Maharashtra — DPS Flamingo Lake Declared Conservation Reserve
EnvironmentWhat: The Maharashtra State Board for Wildlife (SBWL), chaired by Chief Minister Devendra Fadnavis, declared the 30-acre DPS Flamingo Lake in Navi Mumbai as a Conservation Reserve. It is the first wetland linked to the Thane Creek Flamingo Sanctuary (TCFS) to receive formal legal protection as a Conservation Reserve. In the same meeting, the SBWL approved the expansion of Bor Wildlife Sanctuary (Wardha district) by incorporating five villages: Garamsur, Yenidodka, Methiraji, Umarvihori, and Maraksur.

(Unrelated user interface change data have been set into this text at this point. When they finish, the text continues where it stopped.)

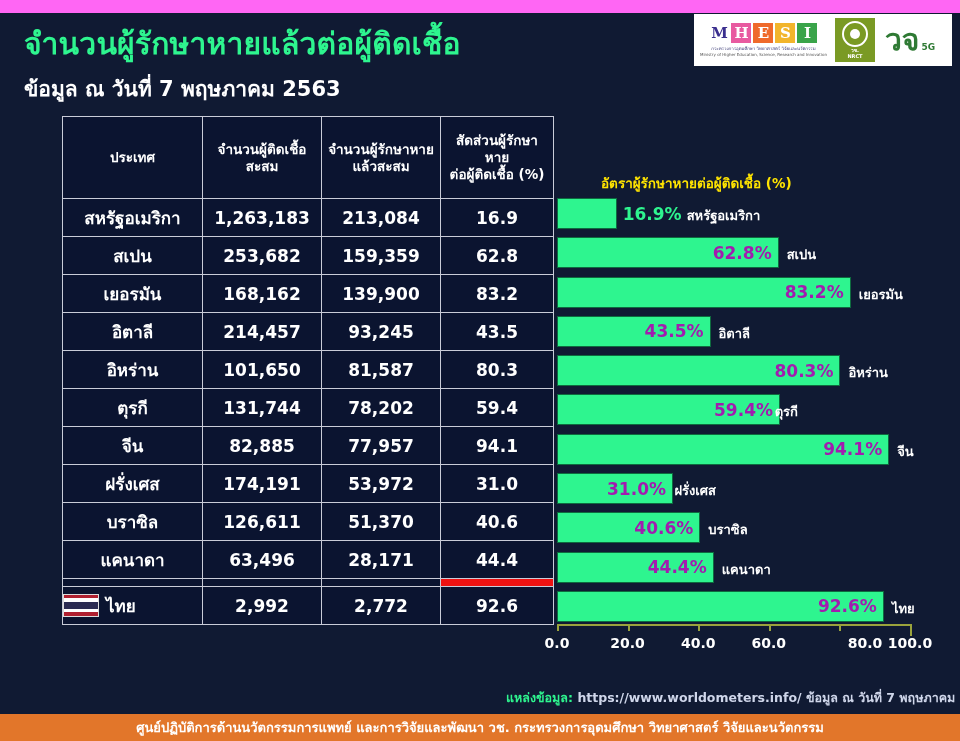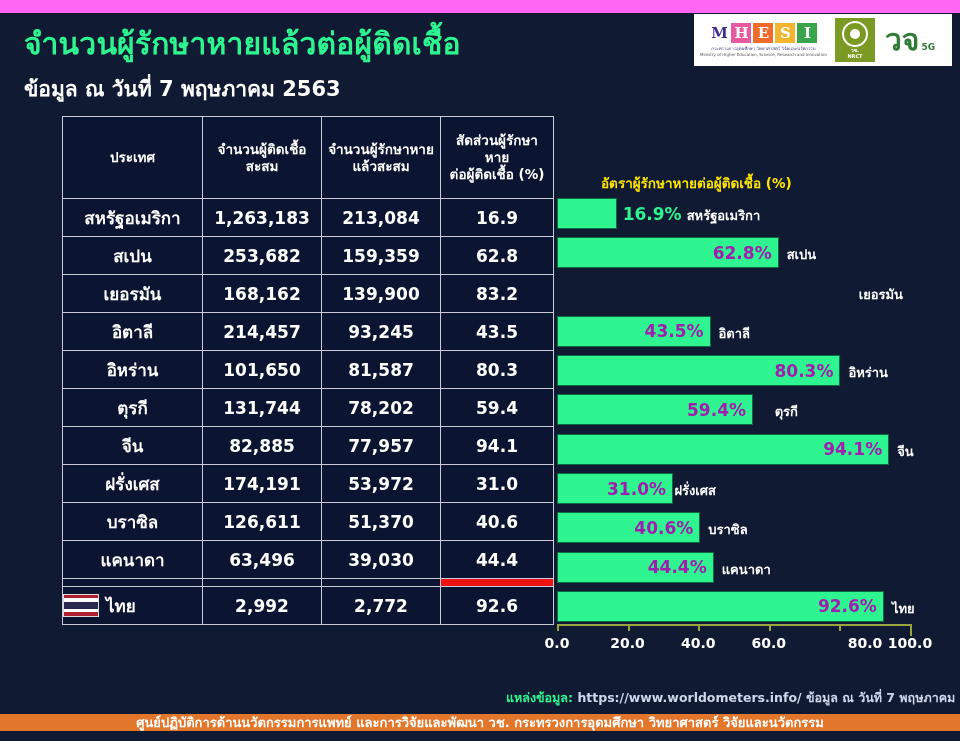"83.2%" div.bar { html: none -> <div> <span>83.2%</span> </div> }
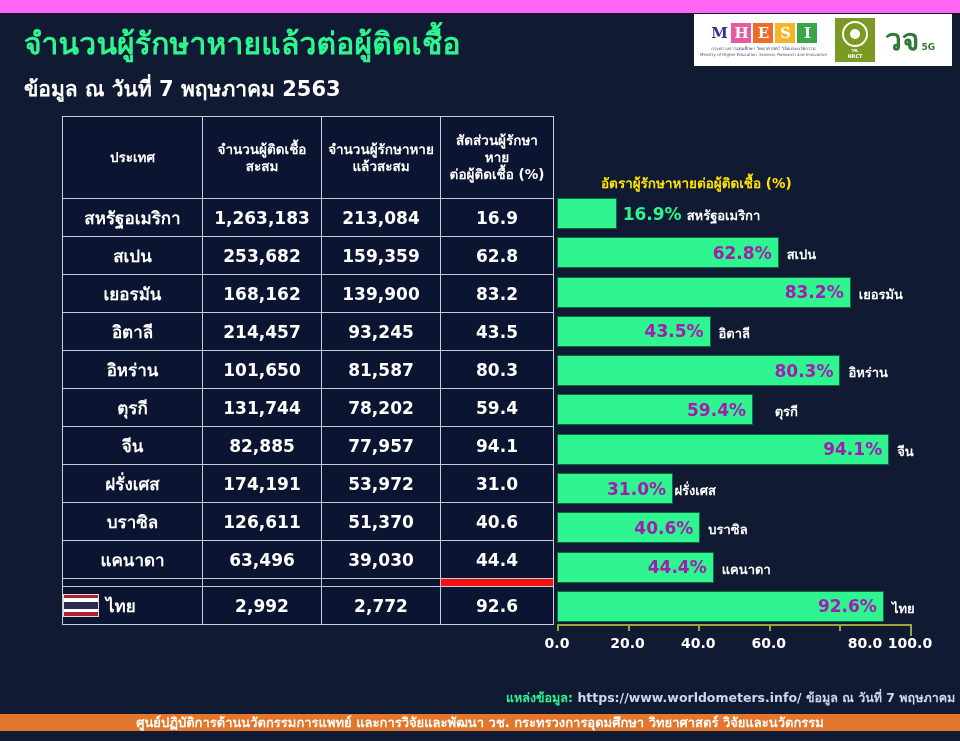"59.4%" div.bar { width: 196px -> 223px }
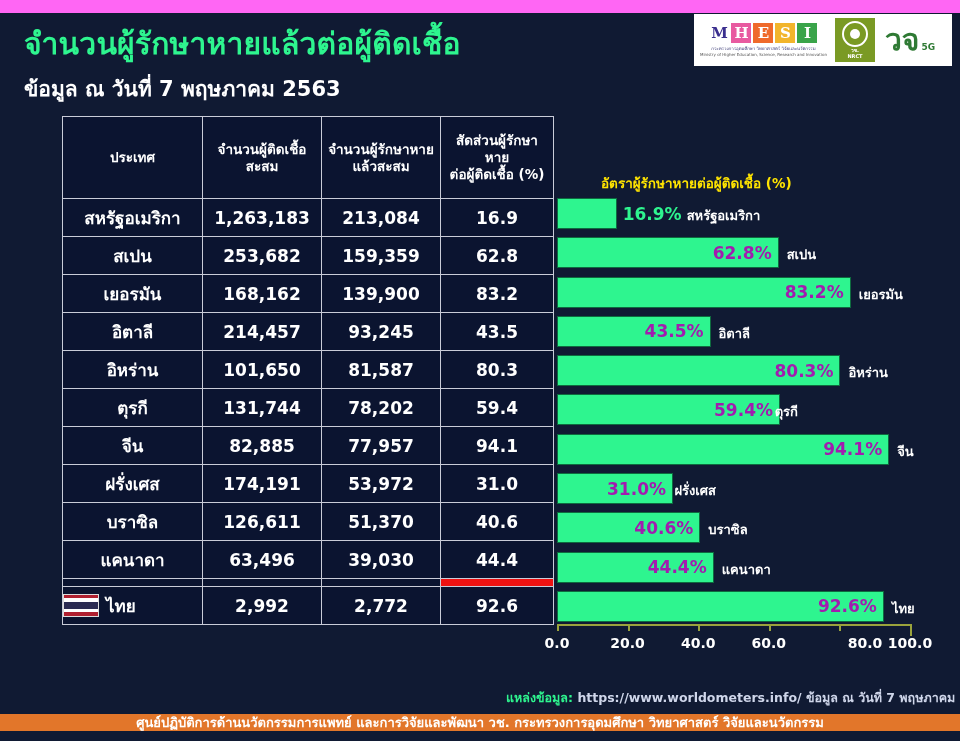"39,030" td.cell-recovered { text: 39,030 -> 28,171 }
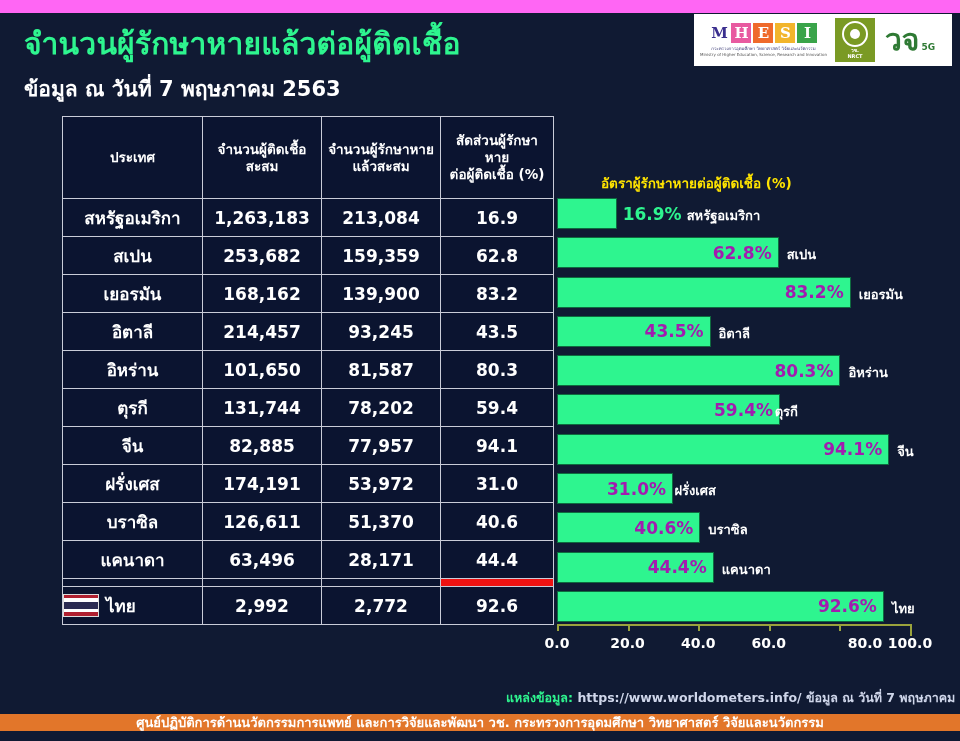"ศูนย์ปฏิบัติการด้านนวัตกรรมการแพทย์" #footer-bar { height: 17px -> 27px }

How: A Conservation Reserve is a category of protected area under the Wildlife (Protection) Act, 1972 (Section 36A), established on community or private land with the consent of local bodies — making it less restrictive than a Wildlife Sanctuary or National Park. The DPS Flamingo Lake declaration is ecologically significant because it creates a protected buffer connecting to the Thane Creek Flamingo Sanctuary, which hosts one of the largest greater and lesser flamingo aggregations in India (up to 1.5 lakh birds seasonally). The Bor WLS expansion improves habitat connectivity for tigers and leopards in the Vidarbha landscape.
Why: New Conservation Reserve declarations and Wildlife Sanctuary expansions are tested in UPSC GS-III (biodiversity, protected area network, Wildlife Protection Act) and Environment sections of State PSC exams (especially Maharashtra PSC). Key facts: DPS Flamingo Lake (30 acres, Navi Mumbai, Conservation Reserve), link to TCFS (Thane Creek Flamingo Sanctuary), legal category (Conservation Reserve under WPA 1972, Section 36A), Bor WLS expansion (Wardha district, 5 new villages), SBWL chair (CM Devendra Fadnavis), Forest Minister (Ganesh Naik). The Section 36A legal basis for Conservation Reserves — distinct from Sections 18 (Wildlife Sanctuary) and 35 (National Park) — is a UPSC Prelims trap worth memorising.